The possibility of U.S. rates staying higher for longer has put a dent on most other currencies, especially those in emerging markets as traders worry about the stark interest rate difference between the United States and other economies.

The euro is set for a 5.7% decline against the dollar this year, with traders expecting the European Central Bank to be sharper with its cuts than the Fed.

On Tuesday, the single currency was steady at $1.04025, but staying close to the two-year low of $1.03315 it touched in November.

In what turned out to be another turbulent year, the yen breached multi-decade lows in late April and again in early July, sliding to 161.96 per dollar and spurring bouts of intervention from Tokyo.

It then touched a 14-month high of 139.58 in September before giving up those gains and is now back near 157, with traders watching out for signs of intervention from Tokyo.

The Bank of Japan held interest rates steady at this month’s meeting, and governor Kazuo Ueda said the central bank was scrutinising more data on next year’s wage momentum and awaiting clarity on the new U.S. administration’s economic policies.

A Reuters poll taken earlier this month showed the BOJ could raise rates by end-March and interest rates markets are pricing in only a 41% chance of a rate rise in January.

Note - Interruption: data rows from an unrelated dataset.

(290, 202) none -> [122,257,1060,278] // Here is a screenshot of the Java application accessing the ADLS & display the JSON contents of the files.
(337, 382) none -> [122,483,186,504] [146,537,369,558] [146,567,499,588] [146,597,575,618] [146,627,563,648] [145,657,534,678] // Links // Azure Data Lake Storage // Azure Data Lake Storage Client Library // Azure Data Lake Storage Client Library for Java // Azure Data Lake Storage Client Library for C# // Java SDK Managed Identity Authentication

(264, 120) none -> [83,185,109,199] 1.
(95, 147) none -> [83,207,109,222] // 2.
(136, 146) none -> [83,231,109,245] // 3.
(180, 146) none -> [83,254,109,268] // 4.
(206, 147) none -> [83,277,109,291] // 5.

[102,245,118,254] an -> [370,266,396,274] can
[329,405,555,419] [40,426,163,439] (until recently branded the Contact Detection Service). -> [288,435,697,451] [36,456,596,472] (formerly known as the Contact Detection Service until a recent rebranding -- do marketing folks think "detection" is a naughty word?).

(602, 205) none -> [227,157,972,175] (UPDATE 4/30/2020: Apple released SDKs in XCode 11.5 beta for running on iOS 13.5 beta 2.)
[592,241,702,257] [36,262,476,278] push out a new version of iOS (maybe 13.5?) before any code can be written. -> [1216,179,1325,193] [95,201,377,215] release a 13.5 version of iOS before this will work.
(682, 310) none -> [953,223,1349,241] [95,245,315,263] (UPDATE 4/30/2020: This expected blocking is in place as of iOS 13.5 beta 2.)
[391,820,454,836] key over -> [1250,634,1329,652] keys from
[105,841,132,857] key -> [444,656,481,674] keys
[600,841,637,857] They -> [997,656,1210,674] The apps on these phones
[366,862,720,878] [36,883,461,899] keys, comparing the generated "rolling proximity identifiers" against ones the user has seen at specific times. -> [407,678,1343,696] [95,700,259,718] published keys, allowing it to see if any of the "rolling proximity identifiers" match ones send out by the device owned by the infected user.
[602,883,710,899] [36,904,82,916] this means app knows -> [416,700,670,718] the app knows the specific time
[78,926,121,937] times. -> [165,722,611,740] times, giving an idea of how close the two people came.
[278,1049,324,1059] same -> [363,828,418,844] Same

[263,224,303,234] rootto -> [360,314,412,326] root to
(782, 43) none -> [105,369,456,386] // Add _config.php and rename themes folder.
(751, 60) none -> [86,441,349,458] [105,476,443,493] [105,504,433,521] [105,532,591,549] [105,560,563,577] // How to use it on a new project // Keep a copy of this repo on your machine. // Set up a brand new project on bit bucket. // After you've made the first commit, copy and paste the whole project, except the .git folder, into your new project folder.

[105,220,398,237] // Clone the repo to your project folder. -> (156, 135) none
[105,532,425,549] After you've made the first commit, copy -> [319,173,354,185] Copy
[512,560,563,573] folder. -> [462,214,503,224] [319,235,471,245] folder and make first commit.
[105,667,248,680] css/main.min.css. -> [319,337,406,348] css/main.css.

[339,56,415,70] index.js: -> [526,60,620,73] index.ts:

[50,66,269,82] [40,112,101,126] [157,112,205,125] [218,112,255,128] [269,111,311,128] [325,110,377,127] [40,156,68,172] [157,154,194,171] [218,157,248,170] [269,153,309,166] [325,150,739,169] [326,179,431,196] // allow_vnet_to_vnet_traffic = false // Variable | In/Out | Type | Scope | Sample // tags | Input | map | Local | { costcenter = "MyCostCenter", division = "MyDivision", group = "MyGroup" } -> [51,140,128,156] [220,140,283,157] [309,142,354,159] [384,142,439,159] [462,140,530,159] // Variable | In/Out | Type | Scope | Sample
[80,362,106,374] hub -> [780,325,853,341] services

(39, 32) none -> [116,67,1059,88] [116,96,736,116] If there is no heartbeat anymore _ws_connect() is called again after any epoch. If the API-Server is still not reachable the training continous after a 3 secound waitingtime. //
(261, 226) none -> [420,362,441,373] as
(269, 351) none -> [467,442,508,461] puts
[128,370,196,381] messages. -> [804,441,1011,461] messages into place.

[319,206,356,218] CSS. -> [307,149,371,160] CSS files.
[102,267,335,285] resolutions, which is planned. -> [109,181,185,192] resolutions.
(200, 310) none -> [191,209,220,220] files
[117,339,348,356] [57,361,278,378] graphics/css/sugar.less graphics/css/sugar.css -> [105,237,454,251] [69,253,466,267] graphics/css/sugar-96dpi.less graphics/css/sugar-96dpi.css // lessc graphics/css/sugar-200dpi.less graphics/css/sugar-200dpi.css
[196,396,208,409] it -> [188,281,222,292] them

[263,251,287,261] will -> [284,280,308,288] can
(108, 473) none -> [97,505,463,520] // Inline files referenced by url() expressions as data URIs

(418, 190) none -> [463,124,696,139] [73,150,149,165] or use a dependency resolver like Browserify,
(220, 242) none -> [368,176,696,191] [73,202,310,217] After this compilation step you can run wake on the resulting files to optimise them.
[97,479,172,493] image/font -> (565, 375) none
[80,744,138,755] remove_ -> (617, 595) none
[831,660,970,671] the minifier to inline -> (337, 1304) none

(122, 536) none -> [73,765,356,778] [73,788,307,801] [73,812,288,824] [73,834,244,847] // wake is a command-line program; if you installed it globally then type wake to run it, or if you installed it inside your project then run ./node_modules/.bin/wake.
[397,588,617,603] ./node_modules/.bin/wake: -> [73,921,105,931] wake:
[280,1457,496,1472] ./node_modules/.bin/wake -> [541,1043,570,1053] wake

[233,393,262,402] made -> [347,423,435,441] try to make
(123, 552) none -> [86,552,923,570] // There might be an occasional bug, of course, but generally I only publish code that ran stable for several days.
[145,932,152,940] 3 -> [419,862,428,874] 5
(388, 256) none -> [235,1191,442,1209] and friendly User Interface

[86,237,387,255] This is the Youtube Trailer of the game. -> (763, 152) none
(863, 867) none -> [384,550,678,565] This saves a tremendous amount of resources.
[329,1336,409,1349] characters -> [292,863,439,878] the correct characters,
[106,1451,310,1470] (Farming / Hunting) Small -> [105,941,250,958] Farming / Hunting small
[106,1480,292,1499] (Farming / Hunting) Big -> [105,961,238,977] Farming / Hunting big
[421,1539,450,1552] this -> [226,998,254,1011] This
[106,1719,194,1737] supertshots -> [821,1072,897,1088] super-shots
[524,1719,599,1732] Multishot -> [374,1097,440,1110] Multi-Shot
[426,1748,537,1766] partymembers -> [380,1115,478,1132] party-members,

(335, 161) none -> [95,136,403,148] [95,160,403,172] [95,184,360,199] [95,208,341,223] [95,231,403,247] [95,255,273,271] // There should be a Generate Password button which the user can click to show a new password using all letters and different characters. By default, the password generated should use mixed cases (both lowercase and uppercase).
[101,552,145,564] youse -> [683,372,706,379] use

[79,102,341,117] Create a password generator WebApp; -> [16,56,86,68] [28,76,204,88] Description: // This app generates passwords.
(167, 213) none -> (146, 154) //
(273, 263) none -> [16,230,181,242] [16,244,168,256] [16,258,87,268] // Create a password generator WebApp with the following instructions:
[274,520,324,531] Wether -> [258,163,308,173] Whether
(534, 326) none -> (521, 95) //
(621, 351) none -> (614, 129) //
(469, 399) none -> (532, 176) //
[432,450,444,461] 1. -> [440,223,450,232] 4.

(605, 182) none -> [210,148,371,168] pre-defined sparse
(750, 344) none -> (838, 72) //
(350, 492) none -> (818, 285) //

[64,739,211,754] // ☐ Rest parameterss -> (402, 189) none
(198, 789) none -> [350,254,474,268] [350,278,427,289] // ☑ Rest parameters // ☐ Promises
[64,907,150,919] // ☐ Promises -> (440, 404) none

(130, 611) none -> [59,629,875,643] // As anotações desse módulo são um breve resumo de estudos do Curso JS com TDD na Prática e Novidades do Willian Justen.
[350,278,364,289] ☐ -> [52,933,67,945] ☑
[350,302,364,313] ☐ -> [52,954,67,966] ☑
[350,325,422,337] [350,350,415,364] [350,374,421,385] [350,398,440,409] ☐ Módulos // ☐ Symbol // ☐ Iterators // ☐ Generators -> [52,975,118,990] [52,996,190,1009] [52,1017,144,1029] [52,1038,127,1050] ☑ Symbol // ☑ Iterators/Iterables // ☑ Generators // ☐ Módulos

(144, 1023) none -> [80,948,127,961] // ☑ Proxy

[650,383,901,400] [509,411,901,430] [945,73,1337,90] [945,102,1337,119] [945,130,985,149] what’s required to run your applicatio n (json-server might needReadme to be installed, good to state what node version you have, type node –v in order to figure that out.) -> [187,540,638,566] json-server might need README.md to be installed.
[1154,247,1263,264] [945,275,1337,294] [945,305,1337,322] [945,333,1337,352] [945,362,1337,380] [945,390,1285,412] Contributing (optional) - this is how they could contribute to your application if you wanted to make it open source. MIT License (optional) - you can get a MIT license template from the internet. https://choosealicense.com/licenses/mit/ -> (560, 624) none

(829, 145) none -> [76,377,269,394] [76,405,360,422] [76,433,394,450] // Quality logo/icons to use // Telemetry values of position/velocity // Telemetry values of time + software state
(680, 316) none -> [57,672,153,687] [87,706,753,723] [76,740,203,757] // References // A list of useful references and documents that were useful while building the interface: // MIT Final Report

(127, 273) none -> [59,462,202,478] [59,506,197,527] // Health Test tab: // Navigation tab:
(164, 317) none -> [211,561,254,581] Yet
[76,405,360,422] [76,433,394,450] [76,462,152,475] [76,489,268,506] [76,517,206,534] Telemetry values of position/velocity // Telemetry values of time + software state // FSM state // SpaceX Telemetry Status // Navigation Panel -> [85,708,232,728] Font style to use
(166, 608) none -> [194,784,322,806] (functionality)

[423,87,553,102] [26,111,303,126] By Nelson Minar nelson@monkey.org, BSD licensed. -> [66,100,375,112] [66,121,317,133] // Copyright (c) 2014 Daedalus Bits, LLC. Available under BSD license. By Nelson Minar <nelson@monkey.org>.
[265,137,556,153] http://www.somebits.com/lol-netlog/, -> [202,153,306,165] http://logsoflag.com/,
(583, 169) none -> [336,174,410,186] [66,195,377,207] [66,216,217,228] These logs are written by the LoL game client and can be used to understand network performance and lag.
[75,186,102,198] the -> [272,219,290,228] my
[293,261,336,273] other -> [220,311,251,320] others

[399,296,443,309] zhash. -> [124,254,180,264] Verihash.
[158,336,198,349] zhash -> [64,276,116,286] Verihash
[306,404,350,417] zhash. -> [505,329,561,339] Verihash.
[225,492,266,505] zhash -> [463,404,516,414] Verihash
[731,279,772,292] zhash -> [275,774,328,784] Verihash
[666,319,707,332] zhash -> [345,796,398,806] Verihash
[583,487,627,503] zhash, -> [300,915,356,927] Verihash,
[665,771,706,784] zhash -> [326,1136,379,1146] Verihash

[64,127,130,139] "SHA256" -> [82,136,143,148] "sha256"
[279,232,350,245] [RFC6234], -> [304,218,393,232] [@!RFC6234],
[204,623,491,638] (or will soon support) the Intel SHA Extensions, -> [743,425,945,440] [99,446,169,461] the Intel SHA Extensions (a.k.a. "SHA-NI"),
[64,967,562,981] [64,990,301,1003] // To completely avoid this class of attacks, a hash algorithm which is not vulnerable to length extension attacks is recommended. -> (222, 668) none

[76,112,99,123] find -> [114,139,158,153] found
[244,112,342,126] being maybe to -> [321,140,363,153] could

Sterling was little changed at $1.2545 in early trading, on course for a 1% fall in 2024.

The risk-sensitive Australian and New Zealand dollars were tentative on the day, sticking close to their two-year lows.

The Aussie last fetched $0.62155, set for a drop of 8.7% this year, its weakest yearly performance since 2018.

The kiwi was at $0.5637, poised for a decline of nearly 11% in 2024, its softest performance since 2015.

In cryptocurrencies, bitcoin inched higher at $92,370, well below the record high of $108,379.28 it touched on Dec. 17.

The world’s best known and biggest cryptocurrency is set for a bumper 117% rise for the year.